[What to do] Among the records below, find the lines with the word "fcol" and copy them.

Stored items from a collection
=== Section Start ===
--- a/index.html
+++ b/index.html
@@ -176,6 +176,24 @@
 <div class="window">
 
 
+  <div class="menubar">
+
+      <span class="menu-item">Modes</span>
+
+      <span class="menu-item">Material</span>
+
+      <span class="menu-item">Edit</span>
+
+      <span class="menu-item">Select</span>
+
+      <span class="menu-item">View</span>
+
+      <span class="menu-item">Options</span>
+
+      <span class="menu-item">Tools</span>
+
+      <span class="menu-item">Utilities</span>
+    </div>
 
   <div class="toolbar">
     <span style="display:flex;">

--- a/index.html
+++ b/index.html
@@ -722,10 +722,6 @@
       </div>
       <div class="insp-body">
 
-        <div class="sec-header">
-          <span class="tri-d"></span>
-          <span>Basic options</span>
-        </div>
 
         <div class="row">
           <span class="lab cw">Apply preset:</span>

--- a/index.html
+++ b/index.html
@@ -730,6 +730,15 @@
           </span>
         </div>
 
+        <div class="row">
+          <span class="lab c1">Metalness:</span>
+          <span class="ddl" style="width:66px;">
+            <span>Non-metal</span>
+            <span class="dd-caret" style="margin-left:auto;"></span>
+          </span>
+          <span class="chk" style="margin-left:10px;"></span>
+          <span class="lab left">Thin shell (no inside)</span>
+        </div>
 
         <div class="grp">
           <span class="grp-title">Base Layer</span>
=== Section End ===
=== Section Start ===
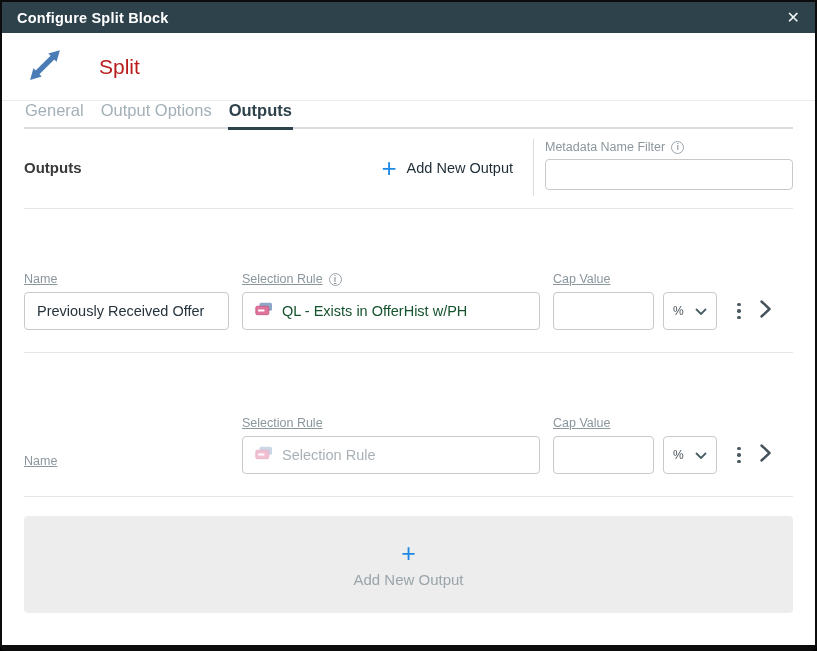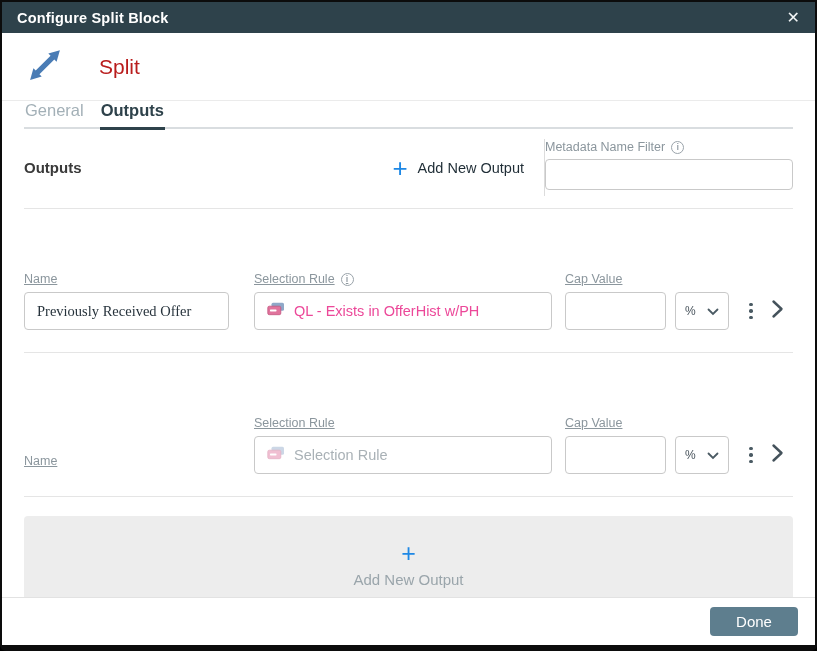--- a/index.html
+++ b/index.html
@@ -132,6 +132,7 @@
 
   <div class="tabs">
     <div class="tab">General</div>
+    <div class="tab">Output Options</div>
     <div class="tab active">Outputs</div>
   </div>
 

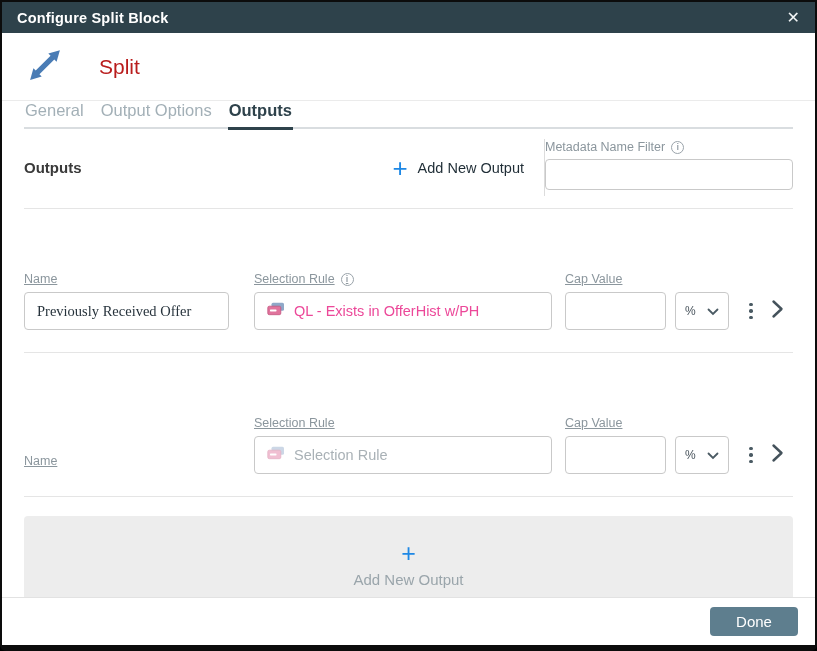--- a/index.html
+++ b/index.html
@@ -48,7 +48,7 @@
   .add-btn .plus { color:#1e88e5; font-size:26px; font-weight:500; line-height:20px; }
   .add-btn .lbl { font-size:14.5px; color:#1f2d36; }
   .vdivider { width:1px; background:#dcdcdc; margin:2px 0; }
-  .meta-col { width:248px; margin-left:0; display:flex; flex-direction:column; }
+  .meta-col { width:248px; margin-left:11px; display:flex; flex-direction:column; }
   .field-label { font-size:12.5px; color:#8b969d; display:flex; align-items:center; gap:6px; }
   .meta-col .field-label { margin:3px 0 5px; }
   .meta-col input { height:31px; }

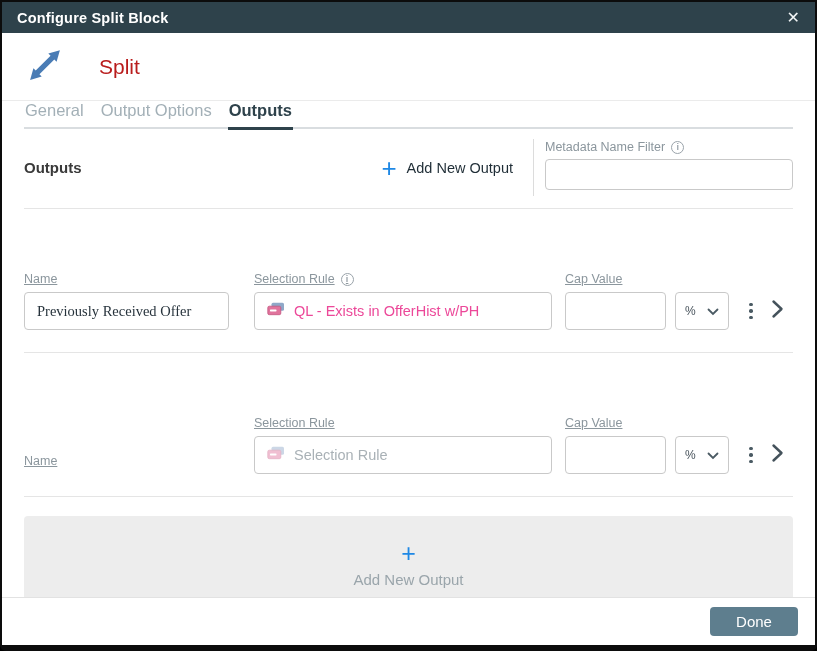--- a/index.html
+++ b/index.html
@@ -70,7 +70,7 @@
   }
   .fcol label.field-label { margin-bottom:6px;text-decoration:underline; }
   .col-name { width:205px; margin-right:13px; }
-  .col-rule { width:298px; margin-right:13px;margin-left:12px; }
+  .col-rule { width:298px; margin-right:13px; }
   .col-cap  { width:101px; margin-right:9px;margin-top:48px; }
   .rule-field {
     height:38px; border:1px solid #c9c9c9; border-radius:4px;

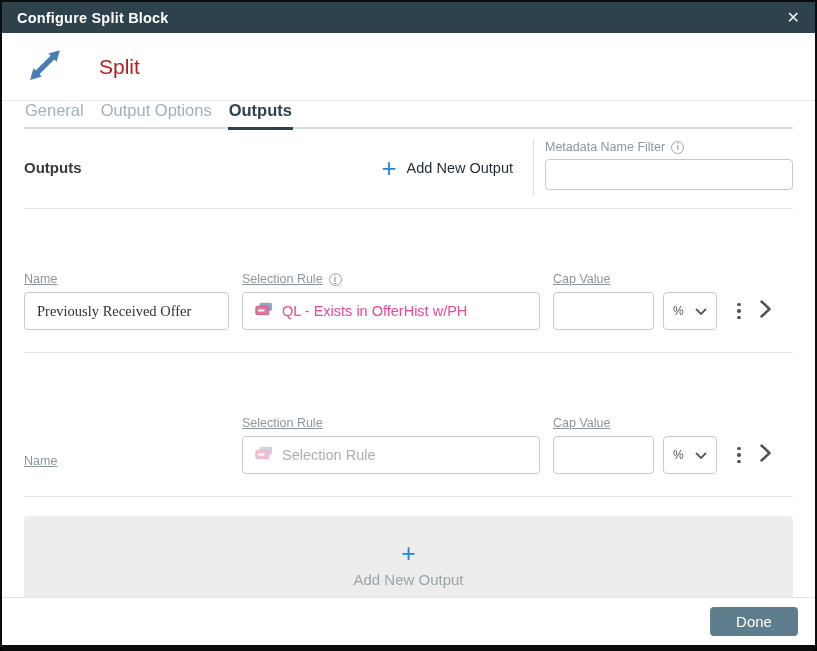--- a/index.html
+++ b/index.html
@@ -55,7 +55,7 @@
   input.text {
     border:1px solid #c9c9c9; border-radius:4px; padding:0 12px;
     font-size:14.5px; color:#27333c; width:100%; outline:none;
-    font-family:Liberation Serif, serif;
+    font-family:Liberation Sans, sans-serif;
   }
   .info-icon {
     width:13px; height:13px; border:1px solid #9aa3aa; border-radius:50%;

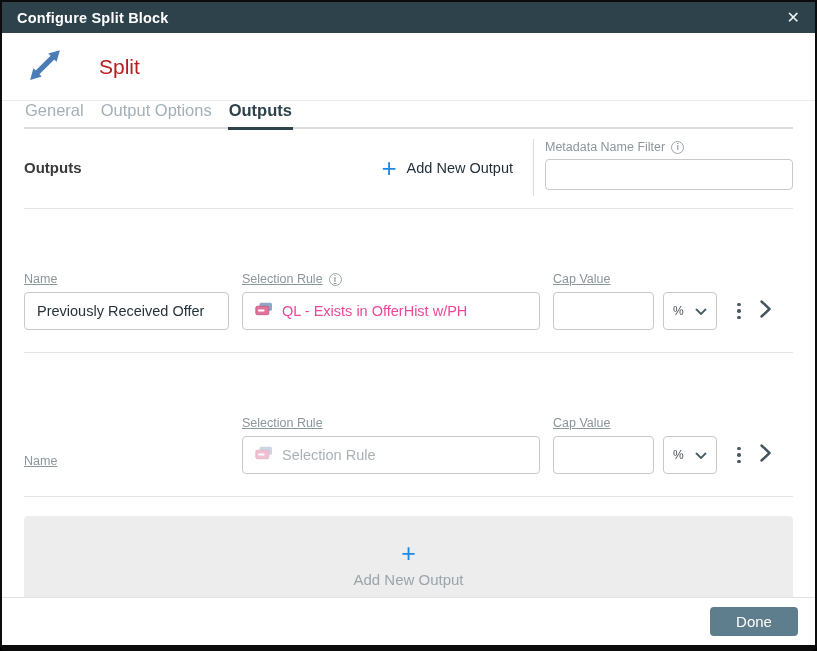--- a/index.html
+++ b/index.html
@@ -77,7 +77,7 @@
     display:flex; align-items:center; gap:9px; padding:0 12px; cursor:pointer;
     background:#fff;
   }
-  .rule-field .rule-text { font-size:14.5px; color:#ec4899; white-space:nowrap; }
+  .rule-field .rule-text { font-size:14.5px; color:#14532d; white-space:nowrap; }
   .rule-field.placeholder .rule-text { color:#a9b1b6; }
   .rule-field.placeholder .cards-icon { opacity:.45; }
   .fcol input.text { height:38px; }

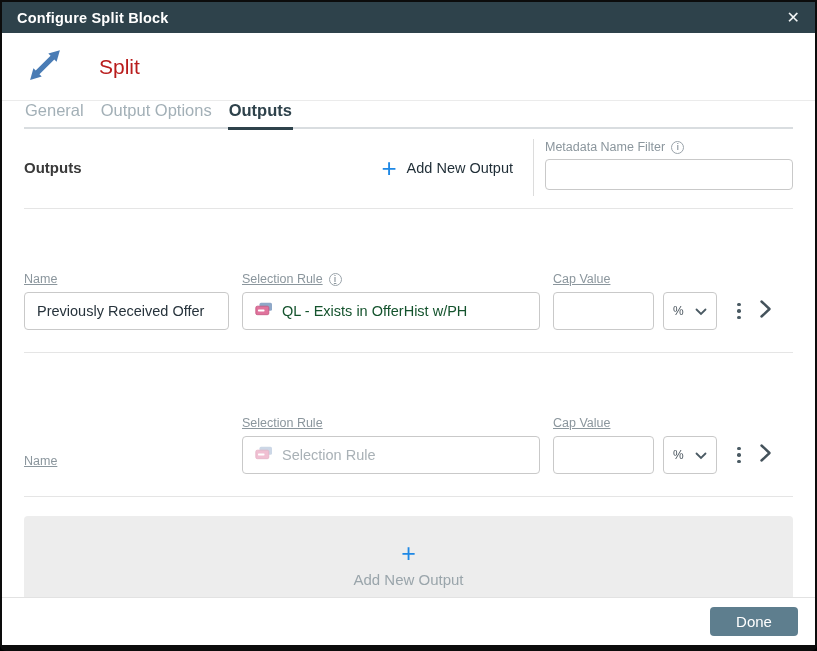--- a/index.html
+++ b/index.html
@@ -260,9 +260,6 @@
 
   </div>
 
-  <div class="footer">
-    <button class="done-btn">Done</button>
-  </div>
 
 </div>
=== Section End ===
=== Section Start ===
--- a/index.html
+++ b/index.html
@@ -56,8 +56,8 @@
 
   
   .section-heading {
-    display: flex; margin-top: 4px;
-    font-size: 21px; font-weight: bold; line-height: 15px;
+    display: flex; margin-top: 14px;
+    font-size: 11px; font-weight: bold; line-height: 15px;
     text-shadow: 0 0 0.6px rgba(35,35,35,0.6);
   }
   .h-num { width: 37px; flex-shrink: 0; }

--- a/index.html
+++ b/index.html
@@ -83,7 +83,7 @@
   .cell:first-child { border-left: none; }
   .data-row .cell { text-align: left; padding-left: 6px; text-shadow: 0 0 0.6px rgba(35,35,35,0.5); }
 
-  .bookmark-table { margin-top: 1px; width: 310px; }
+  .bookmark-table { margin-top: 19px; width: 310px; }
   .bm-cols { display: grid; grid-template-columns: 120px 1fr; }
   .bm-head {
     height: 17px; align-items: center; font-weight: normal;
=== Section End ===
[Solved exercise]
   .fcol label.field-label { margin-bottom:6px;text-decoration:underline; }
   .fcol input.text { height:38px; }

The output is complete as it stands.